Saat ini, progesteron suntik adalah satu-satunya obat yang disetujui untuk membantu mencegah kelahiran prematur pada wanita berisiko tinggi yang pernah melahirkan sebelumnya. Namun, keefektifannya tidak dikonfirmasi oleh uji klinis besar baru-baru ini, yang memicu perdebatan di komunitas perawatan kesehatan. Para penulis menemukan bahwa aktivitas reseptor progesteron berkurang pada kelahiran prematur idiopatik dapat menjelaskan kurangnya efektivitas progesteron tambahan.
Bayi yang lahir sebelum 37 minggu, terutama yang lahir sebelum 34 minggu, memiliki lebih banyak masalah kesehatan dan mungkin menghadapi komplikasi kesehatan jangka panjang, termasuk penyakit paru-paru atau jantung masa kanak-kanak dan keterlambatan perkembangan saraf, kata Dr. Guzeloglu-Kayisli. Kemungkinan hasil yang buruk menurun dengan bertambahnya usia kehamilan (lama kehamilan).

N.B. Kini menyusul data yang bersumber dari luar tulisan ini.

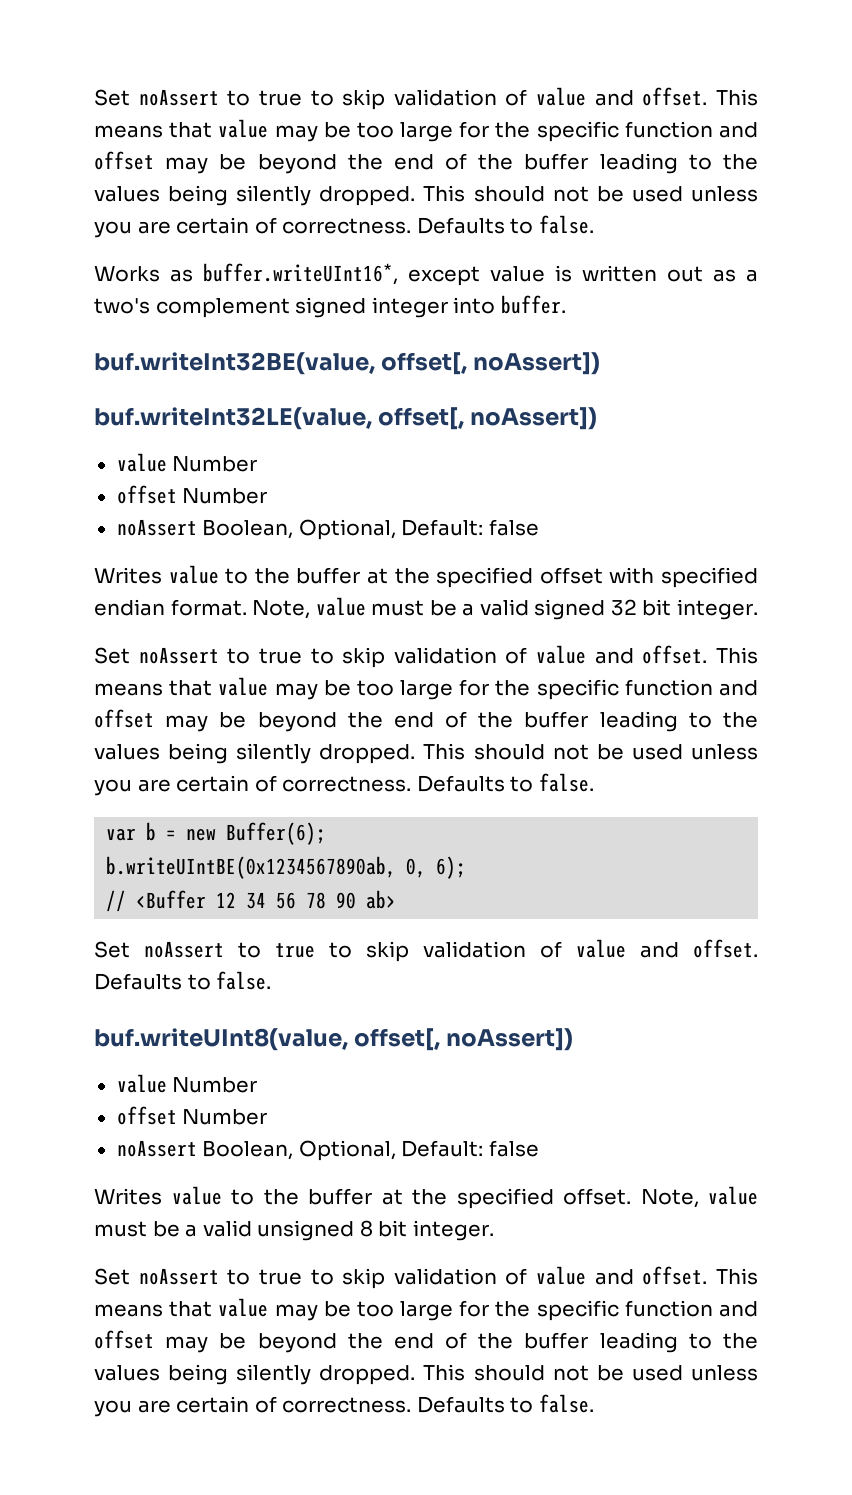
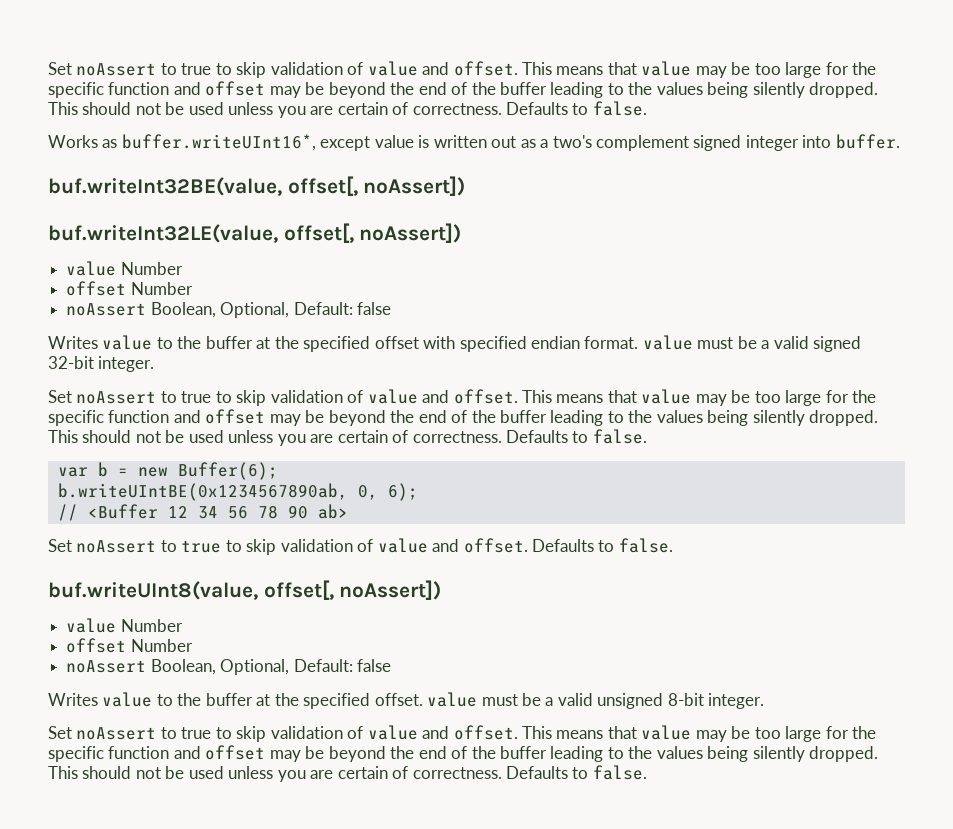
[252,600,311,619] Note, -> (639, 342) none
[610,599,672,616] 32 bit -> [48,356,94,369] 32-bit
[640,1189,699,1208] Note, -> (423, 699) none
[359,1220,408,1237] 8 bit -> [667,693,704,706] 8-bit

“Pencegahan kelahiran prematur idiopatik dengan memperpanjang kehamilan bahkan dua atau tiga minggu dapat bermanfaat bagi bayi baru lahir, karena memberikan waktu kritis yang dibutuhkan untuk paru-paru dan otak janin untuk matang,” kata Dr. Guzeloglu-Kayisli. “Penelitian kami menunjukkan pentingnya menyelidiki potensi penggunaan inhibitor FKBP51 sebagai terapi yang ditargetkan untuk mengurangi risiko kelahiran prematur terkait stres.”
Studi Kesehatan USF didukung sebagian oleh hibah Kolaborasi The March of Dimes Prematurity Research Center Ohio.